My life changed in March 2023, when my neurologist asked my wife and me to research Lewy Body Dementia to see if what we found made sense with my symptoms.  That was when I was introduced to my new friend and now constant companion, Lewy.

At the time I had been experiencing some pretty significant cognitive decline over the previous 18-24 months. I had been in public education for over 25 years, serving as a classroom teacher, a building and district administrator, a university adjunct faculty and was then the executive director of a professional non-profit that serves all the superintendents in New Hampshire providing them with legislative advocacy, professional development, and other member services. I loved my job and the contributions I was able to make to help my colleagues and friends and to advocate for public education in our state. I had gathered all the alphabet soup after my name, including a doctorate in education, and prided myself on my ability to think creatively to solve complex problems, and to analyze difficult issues.

All of a sudden I was forgetting appointments, meetings, and names of people I just met. I was having a hard time making sense of what I was reading, and my attention span was becoming very limited. I was feeling depressed all the time, and completely apathetic toward my job, my family, and my own well-being.  There were times when I was unable to get out of bed because I simply didn't care.

 I was always a bit of a procrastinator, as we all can be at times I guess, but would always meet deadlines and get my work done - and done well. Now I was missing deadlines, forgetting tasks, or not understanding what I needed to do in order to accomplish a task or meet a goal.

I started seeing shadowy figures in the periphery, but when I turned to look they disappeared. I would hear footsteps behind me, but when I turned to look no one was there.

I attributed much of this to being tired or overly stressed out, and kept telling myself I needed to "snap out of it". No matter how much I prodded myself or told myself to get going or to pay better attention, the incidents kept piling up. 

I hesitated to tell my wife or anyone what I was going through, because I knew she would tell me to slow down or even to get done. I didn't want to lose my job, which I felt was the apex of my career. If I didn't have my work, who was I? 

I felt like everything was crumbling around me and that things were getting worse, but I tried to hide what was happening as best as I could. Everything came to a head in December 2022. I started falling a lot - almost every day. I had to use a cane to walk, and then a walker because I was so unstable. I developed a tremor in my right hand and my head would shake when I was agitated. 

I went to see my doctor in January, who placed me on medical leave and immediately had me return to see my neurologist, who began running a number of tests, including an MRI, a cognitive exam, a spinal tap, and LOTS of blood work. I believe she knew what was happening but needed to eliminate everything else.

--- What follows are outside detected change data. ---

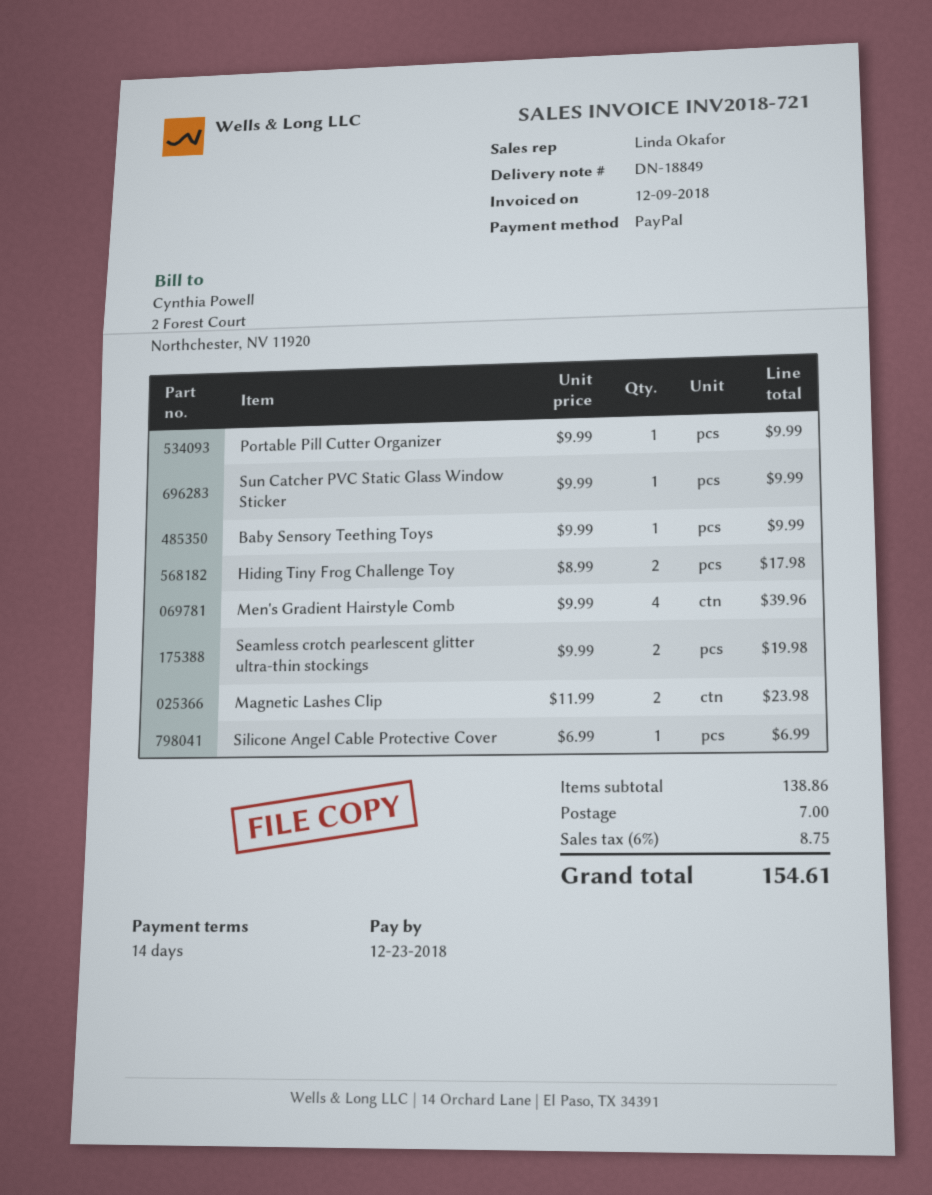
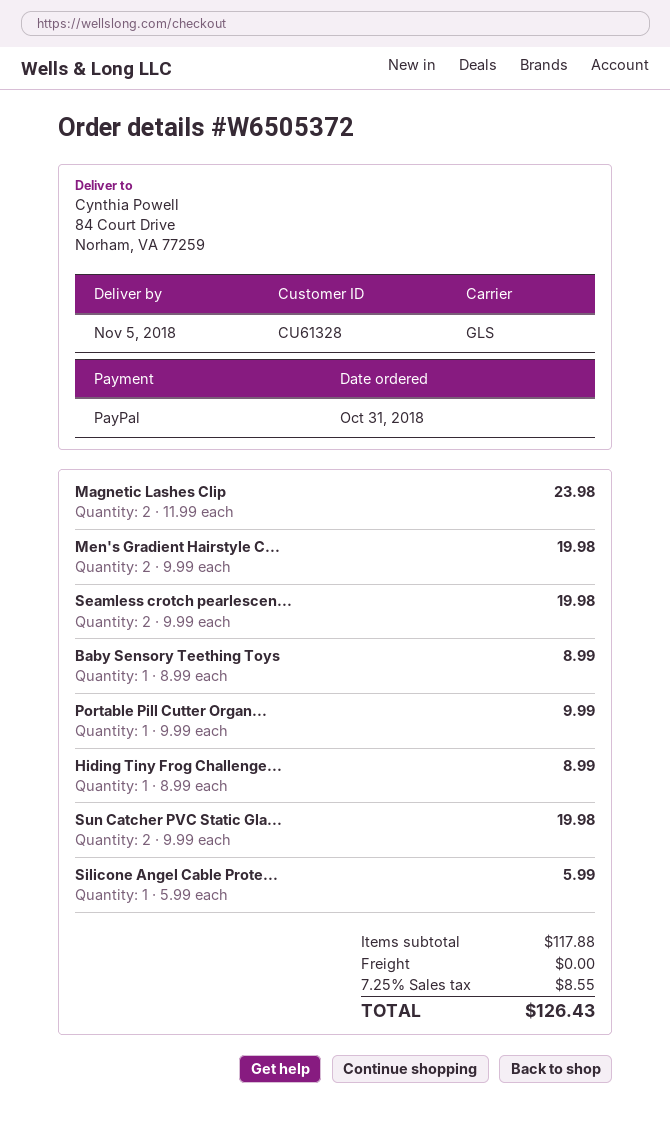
Sun Catcher PVC Static Glass Window Sticker: 1 x 9.99 = 9.99 -> 2 x 9.99 = 19.98
Baby Sensory Teething Toys: 1 x 9.99 = 9.99 -> 1 x 8.99 = 8.99
Hiding Tiny Frog Challenge Toy: 2 x 8.99 = 17.98 -> 1 x 8.99 = 8.99
Men's Gradient Hairstyle Comb: 4 x 9.99 = 39.96 -> 2 x 9.99 = 19.98
Silicone Angel Cable Protective Cover: 1 x 6.99 = 6.99 -> 1 x 5.99 = 5.99
subtotal: 138.86 -> 117.88
shipping: 7.00 -> 0.00
tax: 6% = 8.75 -> 7.25% = 8.55
total: 154.61 -> 126.43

When Michele and I met with my neurologist after all the tests, she began to tell us what had been eliminated. I did actually laugh out loud when she told us that I didn't have syphillus - which I didn't even realize I was even being tested for! I'm sure it was a big relief for Michele as well! 😂

It was good to have a moment of levity, because her next comment floored us both. She asked us if we had ever heard of Lewy Body Dementia and, of course, we had not. She briefly explained what it was and then told us to research the disease. 

I left her office feeling overwhelmed and terrified. I had never heard of Dementia with Lewy Bodies, but I did understand the word "dementia" and the images I was conjuring in my head were not giving me any comfort.

Fortunately I found two websites almost immediately that provided us with helpful and comprehensive information:

Lewy Body Dementia Association

Lewy Body Dementia Resource Center  


I quickly learned how debilitating this disease actually is and how devastating its affects can be not only those living with it but those who are tasked as caregivers.

I wanted to start this blog to both chronicle my journey but also hopefully serve as a resource to other people who may be faced with the same disease.  I am slowly learning how to better live with LBD and to realize that there is a lot of life still to live after this diagnosis.

So rather than consider Lewy my enemy and fight against it, I've decided to consider Lewy my new best friend and constant companion. We will undoubtedly have our ups and downs, but we can walk the journey together.



 

 

 

 


Comments

  1. Thank you for teaching us all Carl.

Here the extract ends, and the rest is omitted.